In total, the respondent charged N.Z. $31,902.45 and collected $29,890.14. He paid himself out of her assets but did not inform her that he was doing so.
Sale of stock
To liquidate the stock, the respondent used the services of his daughter, Lindsay Dupuy, a licensed stockbroker. He did not investigate alternative methods for selling the PSE&G stock, such as using a discount broker, nor discuss with his client the potential conflict of interest of using a family member to effectuate the transaction. Lindsay Dupuy offered no investment advice; rather, she simply opened a brokerage account for N.Z., transferred the stock to her father under the power of attorney, and sold the shares. According to Lindsay Dupuy, the services she provided would have taken an average person “two to three hours.” For her services, Lindsay Dupuy (or her firm) received $927.06 in brokerage fees, paid for by a portion of the stock sale proceeds.
On learning of the sale of the PSE&G stock in January 2020, N.Z. immediately rescinded the respondent’s power of attorney and revoked his authority to receive her mail.
The Board of Bar Overseers affirmed findings of violations and proposed a three-month suspension.
The court affirmed the rejection of a Rule 1.14 “defense”

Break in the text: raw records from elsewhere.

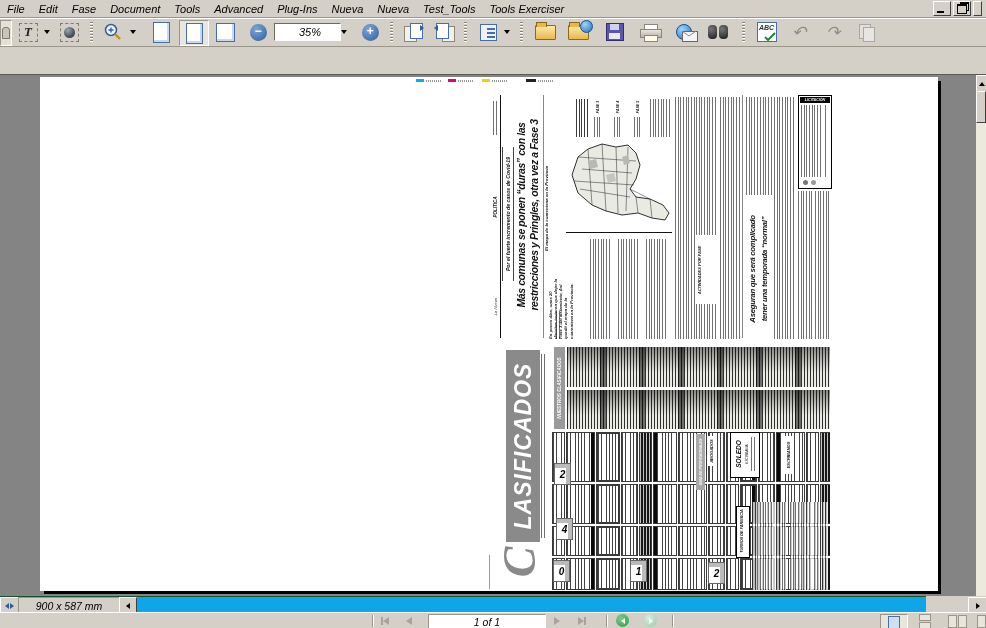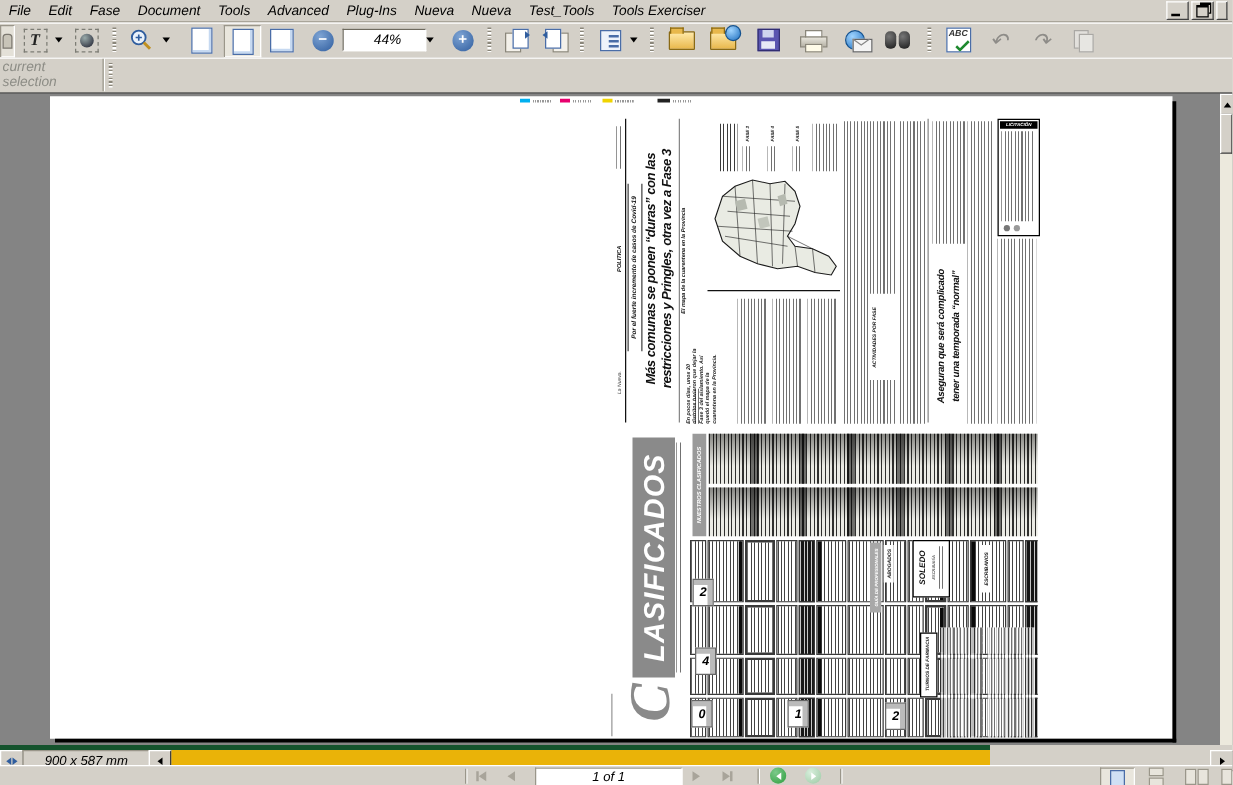--- a/index.html
+++ b/index.html
@@ -160,7 +160,7 @@
         <div class="circbtn">−</div>
       </div>
     <div class="tbtn zfield" style="left:274px;top:4px;width:60px;height:16px;">
-        <span>44%</span>
+        <span>35%</span>
       </div>
     <div class="tbtn" style="left:338px;width:12px;">
         <div class="drop"></div>

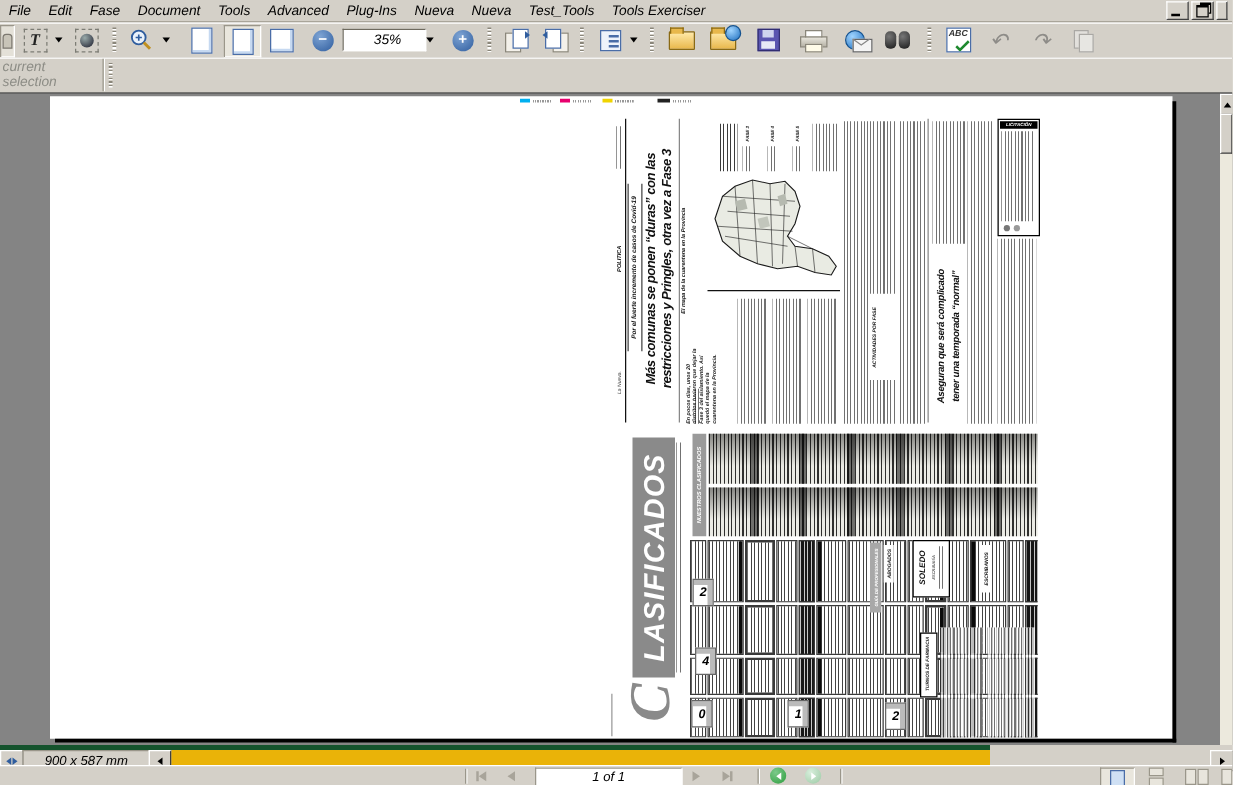--- a/index.html
+++ b/index.html
@@ -255,13 +255,6 @@
     </div>
   </div>
 
-  <div id="toolbar2">
-    <div class="tbtn" style="left:2px;width:78px;justify-content:flex-start;color:#8c8c85;font-size:11px;">
-      <span>current selection</span>
-    </div>
-    <div style="position:absolute;left:82px;top:0;width:1px;height:26px;background:#9a968a;box-shadow:1px 0 0 #fff;"></div>
-    <div class="grip" style="left:87px;"></div>
-  </div>
 
   <div id="docarea">
     <div id="page">

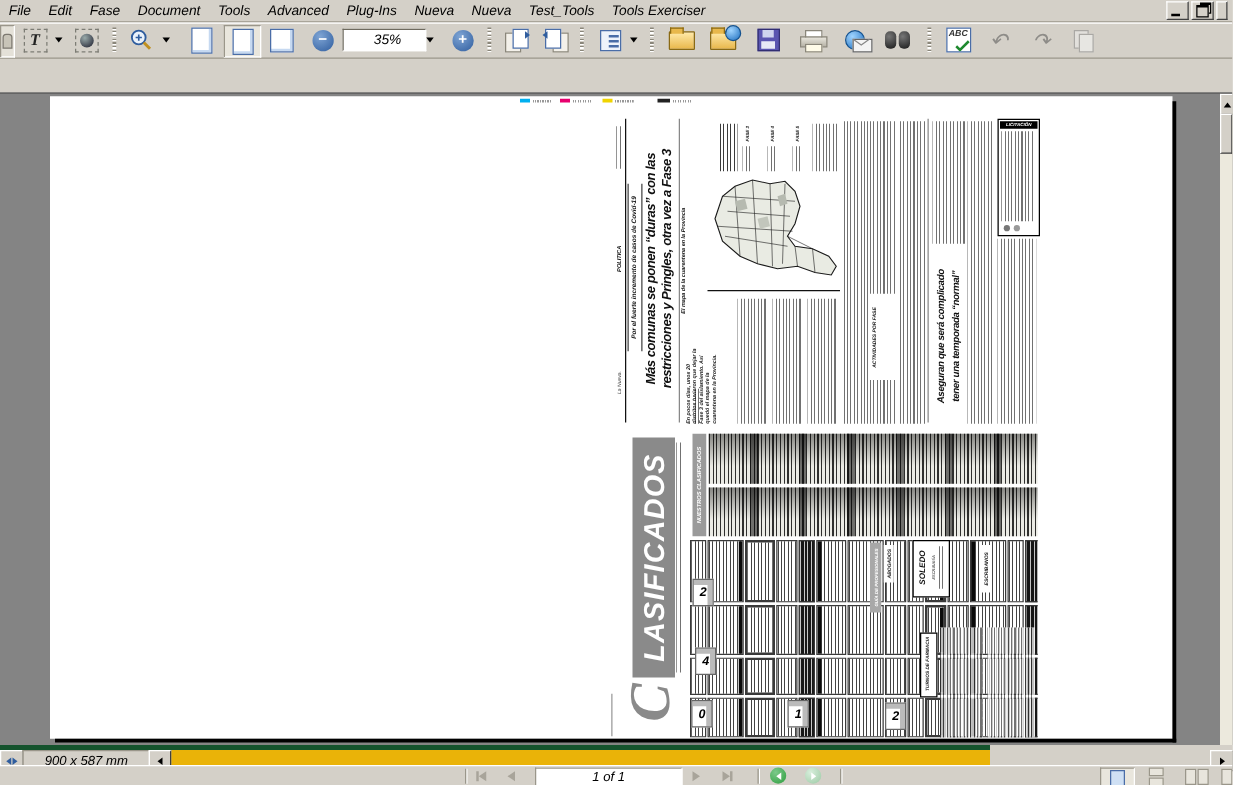--- a/index.html
+++ b/index.html
@@ -47,7 +47,7 @@
   .tri-l{width:0;height:0;border-top:3px solid transparent;border-bottom:3px solid transparent;border-right:4px solid #000;}
   .tri-r{width:0;height:0;border-top:3px solid transparent;border-bottom:3px solid transparent;border-left:4px solid #000;}
   
-  #hscrollrow{position:absolute;left:0;top:596px;width:792px;height:16px;background:#eab308;border-top:4px solid #14532d;}
+  #hscrollrow{position:absolute;left:0;top:596px;width:926px;height:16px;background:#0ea5e9;border-top:1px solid #14532d;}
   #navrow{position:absolute;left:0;top:612px;width:986px;height:16px;background:#d4d0c8;border-top:1px solid #fff;
     font-size:11px;}
   .panel{background:#d4d0c8;border:1px solid;border-color:#9a968a #fff #fff #9a968a;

The record supports the committee’s conclusion that the respondent’s misconduct was not justified as appropriate adherence to rule 1.14. As part of “maintain[ing] a normal client-lawyer relationship” as far as “reasonably possible,” rule 1.14 required the respondent to consult and inform N.Z. regarding important decisions about her financial and personal well-being when possible. Cf. Mass. R. Prof. C. 1.14 comment [1], as amended 471 Mass. 1305 (2015) (“[A] client with diminished capacity often has the ability to understand, deliberate upon, and reach conclusions about matters affecting the[ir] own well-being”). The record supports the committee’s findings that, while the respondent did have a number of conversations with N.Z., the respondent fell short of his obligation to maintain a normal lawyer-client relationship as much as reasonably possible, including failing to keep N.Z. informed or consult with her regarding the sale of her stock to pay the respondent’s own fees. As the committee noted, the neuropsychologist’s report describing a degree of diminished capacity on N.Z.’s part and advising the respondent to “just make decisions on [N.Z.’s] behalf” did not provide the respondent with a basis for abdicating his professional obligations to his client. And the record supports the committee’s finding, based in part on letters in the record written by N.Z., that N.Z. retained considerable ability to consult on and be informed of matters. Indeed, the respondent himself described her as a “smart woman,” who “continued to get better” from the time he began representing her.
Sanction
the board’s recommended sanction of a three-month suspension from the practice of law in the Commonwealth is appropriate.